Before-and-after change data:
————————

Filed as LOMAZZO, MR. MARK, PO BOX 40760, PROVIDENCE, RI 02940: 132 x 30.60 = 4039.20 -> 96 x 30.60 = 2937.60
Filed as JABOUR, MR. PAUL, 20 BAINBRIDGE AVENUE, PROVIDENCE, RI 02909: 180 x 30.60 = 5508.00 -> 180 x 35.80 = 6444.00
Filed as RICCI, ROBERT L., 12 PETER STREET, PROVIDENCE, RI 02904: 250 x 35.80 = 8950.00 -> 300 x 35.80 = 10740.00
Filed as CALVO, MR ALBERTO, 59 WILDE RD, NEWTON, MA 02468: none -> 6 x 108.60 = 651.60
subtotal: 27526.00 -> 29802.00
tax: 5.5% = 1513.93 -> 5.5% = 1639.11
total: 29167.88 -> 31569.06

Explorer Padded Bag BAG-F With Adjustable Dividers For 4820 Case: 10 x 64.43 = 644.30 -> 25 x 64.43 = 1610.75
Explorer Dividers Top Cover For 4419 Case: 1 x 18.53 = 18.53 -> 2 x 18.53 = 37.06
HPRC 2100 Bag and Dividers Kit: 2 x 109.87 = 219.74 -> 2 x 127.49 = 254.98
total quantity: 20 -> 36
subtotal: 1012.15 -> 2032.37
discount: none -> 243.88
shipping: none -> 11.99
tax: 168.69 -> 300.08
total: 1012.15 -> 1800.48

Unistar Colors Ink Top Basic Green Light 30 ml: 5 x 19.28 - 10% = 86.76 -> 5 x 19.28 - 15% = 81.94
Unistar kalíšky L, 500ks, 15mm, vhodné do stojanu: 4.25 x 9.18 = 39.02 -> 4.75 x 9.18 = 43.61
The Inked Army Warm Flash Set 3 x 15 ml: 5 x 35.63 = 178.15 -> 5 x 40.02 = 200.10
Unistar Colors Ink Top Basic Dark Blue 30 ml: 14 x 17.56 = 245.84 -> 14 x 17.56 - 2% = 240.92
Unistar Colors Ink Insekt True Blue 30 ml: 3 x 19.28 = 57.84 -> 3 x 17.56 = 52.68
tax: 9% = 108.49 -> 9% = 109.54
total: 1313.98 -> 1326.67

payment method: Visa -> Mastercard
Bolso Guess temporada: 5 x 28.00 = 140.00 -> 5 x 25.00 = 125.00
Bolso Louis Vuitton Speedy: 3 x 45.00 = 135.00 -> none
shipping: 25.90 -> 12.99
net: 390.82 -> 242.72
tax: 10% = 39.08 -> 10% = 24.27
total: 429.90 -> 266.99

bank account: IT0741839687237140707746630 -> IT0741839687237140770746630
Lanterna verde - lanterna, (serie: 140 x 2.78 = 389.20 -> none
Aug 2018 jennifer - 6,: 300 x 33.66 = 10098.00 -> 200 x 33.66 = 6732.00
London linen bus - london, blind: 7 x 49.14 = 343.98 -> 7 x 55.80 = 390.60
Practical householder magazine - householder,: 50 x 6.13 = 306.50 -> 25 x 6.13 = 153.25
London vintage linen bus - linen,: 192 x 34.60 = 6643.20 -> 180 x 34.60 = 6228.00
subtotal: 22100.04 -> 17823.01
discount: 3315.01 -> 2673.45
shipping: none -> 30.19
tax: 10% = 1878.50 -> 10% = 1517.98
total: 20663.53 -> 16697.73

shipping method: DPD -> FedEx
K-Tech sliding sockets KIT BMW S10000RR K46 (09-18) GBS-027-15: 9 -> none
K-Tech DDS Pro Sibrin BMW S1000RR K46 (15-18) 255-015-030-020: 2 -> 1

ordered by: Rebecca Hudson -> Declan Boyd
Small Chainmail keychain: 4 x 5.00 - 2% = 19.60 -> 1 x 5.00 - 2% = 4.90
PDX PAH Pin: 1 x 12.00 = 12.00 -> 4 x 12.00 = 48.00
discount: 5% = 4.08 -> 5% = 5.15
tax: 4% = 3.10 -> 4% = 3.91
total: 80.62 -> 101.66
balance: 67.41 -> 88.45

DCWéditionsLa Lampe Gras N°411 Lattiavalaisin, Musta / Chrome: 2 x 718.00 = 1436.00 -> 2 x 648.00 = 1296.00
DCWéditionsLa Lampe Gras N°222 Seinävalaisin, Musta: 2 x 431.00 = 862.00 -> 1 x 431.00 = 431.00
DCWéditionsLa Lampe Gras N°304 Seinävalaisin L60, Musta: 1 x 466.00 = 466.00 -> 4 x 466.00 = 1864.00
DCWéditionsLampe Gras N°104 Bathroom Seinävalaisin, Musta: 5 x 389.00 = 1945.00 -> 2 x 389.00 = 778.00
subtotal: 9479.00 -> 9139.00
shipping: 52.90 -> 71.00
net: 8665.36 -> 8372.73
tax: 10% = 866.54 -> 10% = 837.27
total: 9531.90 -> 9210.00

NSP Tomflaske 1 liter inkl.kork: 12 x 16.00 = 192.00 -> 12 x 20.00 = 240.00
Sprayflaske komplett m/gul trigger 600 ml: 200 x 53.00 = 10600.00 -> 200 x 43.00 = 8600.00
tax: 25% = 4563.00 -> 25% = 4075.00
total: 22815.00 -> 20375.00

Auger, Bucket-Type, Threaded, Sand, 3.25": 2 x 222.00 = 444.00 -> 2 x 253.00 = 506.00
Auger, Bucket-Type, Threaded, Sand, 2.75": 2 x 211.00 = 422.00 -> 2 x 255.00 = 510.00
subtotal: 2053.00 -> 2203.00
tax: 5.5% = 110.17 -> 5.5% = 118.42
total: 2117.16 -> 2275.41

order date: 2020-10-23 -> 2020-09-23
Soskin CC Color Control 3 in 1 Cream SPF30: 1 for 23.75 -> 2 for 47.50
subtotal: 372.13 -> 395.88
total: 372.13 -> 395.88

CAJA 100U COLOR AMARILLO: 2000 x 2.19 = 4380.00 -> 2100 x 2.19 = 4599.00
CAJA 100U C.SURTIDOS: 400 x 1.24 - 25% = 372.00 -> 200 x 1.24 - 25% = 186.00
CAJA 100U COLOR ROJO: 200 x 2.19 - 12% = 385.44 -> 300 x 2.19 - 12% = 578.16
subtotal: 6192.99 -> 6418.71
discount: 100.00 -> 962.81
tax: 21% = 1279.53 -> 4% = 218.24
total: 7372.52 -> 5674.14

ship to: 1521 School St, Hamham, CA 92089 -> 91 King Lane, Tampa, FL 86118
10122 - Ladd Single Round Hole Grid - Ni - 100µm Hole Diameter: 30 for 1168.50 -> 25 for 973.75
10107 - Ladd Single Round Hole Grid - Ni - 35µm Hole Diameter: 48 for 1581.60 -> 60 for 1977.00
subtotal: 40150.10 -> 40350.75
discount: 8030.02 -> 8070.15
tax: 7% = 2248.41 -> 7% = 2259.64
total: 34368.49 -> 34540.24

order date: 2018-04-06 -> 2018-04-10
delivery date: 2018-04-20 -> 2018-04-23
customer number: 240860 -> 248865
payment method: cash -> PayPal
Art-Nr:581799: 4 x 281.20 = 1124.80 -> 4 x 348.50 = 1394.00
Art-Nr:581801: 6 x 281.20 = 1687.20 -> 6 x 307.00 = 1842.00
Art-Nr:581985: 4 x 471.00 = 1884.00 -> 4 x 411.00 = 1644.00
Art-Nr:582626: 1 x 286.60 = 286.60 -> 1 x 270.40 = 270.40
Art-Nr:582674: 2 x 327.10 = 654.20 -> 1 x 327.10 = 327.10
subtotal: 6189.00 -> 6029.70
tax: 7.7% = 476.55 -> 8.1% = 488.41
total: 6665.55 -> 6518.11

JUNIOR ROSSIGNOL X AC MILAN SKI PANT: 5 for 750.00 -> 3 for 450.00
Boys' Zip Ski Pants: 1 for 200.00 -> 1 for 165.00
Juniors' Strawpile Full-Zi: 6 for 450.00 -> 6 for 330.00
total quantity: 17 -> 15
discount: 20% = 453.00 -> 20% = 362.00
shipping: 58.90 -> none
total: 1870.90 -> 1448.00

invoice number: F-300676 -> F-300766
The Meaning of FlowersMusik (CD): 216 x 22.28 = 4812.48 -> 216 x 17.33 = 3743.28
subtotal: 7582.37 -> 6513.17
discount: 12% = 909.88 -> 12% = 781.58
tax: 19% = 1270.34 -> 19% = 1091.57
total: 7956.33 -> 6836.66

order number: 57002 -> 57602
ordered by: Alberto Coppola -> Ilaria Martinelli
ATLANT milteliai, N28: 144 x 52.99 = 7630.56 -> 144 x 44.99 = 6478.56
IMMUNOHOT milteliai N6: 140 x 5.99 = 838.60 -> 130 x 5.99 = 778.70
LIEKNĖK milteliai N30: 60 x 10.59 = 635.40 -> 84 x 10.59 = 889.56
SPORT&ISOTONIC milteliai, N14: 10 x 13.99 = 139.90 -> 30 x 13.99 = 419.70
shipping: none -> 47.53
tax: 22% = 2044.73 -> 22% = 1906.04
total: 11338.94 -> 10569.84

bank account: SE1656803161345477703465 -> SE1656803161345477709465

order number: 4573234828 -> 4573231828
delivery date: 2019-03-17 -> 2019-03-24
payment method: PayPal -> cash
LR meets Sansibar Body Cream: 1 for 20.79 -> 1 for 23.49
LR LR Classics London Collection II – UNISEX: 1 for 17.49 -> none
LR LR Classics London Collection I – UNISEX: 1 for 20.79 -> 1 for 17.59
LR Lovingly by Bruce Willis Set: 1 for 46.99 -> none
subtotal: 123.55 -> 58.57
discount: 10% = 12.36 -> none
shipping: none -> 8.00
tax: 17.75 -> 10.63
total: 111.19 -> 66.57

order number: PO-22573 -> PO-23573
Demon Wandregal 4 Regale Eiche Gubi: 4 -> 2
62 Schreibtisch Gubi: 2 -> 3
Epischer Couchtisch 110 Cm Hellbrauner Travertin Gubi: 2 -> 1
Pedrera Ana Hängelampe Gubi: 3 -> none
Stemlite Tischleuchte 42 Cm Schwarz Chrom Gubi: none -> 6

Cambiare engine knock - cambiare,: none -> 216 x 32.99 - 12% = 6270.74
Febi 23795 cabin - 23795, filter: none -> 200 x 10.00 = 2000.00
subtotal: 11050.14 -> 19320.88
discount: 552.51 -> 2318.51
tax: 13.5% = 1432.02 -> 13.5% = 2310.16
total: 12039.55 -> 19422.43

————————

Problem requirements: Word for word, restate the lines of the data above that fall between the line holding "Lanterna verde - lanterna, (serie: 140" and the line holding "253.00 = 506.00", inclusive, and no other lines.

Response area:
Lanterna verde - lanterna, (serie: 140 x 2.78 = 389.20 -> none
Aug 2018 jennifer - 6,: 300 x 33.66 = 10098.00 -> 200 x 33.66 = 6732.00
London linen bus - london, blind: 7 x 49.14 = 343.98 -> 7 x 55.80 = 390.60
Practical householder magazine - householder,: 50 x 6.13 = 306.50 -> 25 x 6.13 = 153.25
London vintage linen bus - linen,: 192 x 34.60 = 6643.20 -> 180 x 34.60 = 6228.00
subtotal: 22100.04 -> 17823.01
discount: 3315.01 -> 2673.45
shipping: none -> 30.19
tax: 10% = 1878.50 -> 10% = 1517.98
total: 20663.53 -> 16697.73

shipping method: DPD -> FedEx
K-Tech sliding sockets KIT BMW S10000RR K46 (09-18) GBS-027-15: 9 -> none
K-Tech DDS Pro Sibrin BMW S1000RR K46 (15-18) 255-015-030-020: 2 -> 1

ordered by: Rebecca Hudson -> Declan Boyd
Small Chainmail keychain: 4 x 5.00 - 2% = 19.60 -> 1 x 5.00 - 2% = 4.90
PDX PAH Pin: 1 x 12.00 = 12.00 -> 4 x 12.00 = 48.00
discount: 5% = 4.08 -> 5% = 5.15
tax: 4% = 3.10 -> 4% = 3.91
total: 80.62 -> 101.66
balance: 67.41 -> 88.45

DCWéditionsLa Lampe Gras N°411 Lattiavalaisin, Musta / Chrome: 2 x 718.00 = 1436.00 -> 2 x 648.00 = 1296.00
DCWéditionsLa Lampe Gras N°222 Seinävalaisin, Musta: 2 x 431.00 = 862.00 -> 1 x 431.00 = 431.00
DCWéditionsLa Lampe Gras N°304 Seinävalaisin L60, Musta: 1 x 466.00 = 466.00 -> 4 x 466.00 = 1864.00
DCWéditionsLampe Gras N°104 Bathroom Seinävalaisin, Musta: 5 x 389.00 = 1945.00 -> 2 x 389.00 = 778.00
subtotal: 9479.00 -> 9139.00
shipping: 52.90 -> 71.00
net: 8665.36 -> 8372.73
tax: 10% = 866.54 -> 10% = 837.27
total: 9531.90 -> 9210.00

NSP Tomflaske 1 liter inkl.kork: 12 x 16.00 = 192.00 -> 12 x 20.00 = 240.00
Sprayflaske komplett m/gul trigger 600 ml: 200 x 53.00 = 10600.00 -> 200 x 43.00 = 8600.00
tax: 25% = 4563.00 -> 25% = 4075.00
total: 22815.00 -> 20375.00

Auger, Bucket-Type, Threaded, Sand, 3.25": 2 x 222.00 = 444.00 -> 2 x 253.00 = 506.00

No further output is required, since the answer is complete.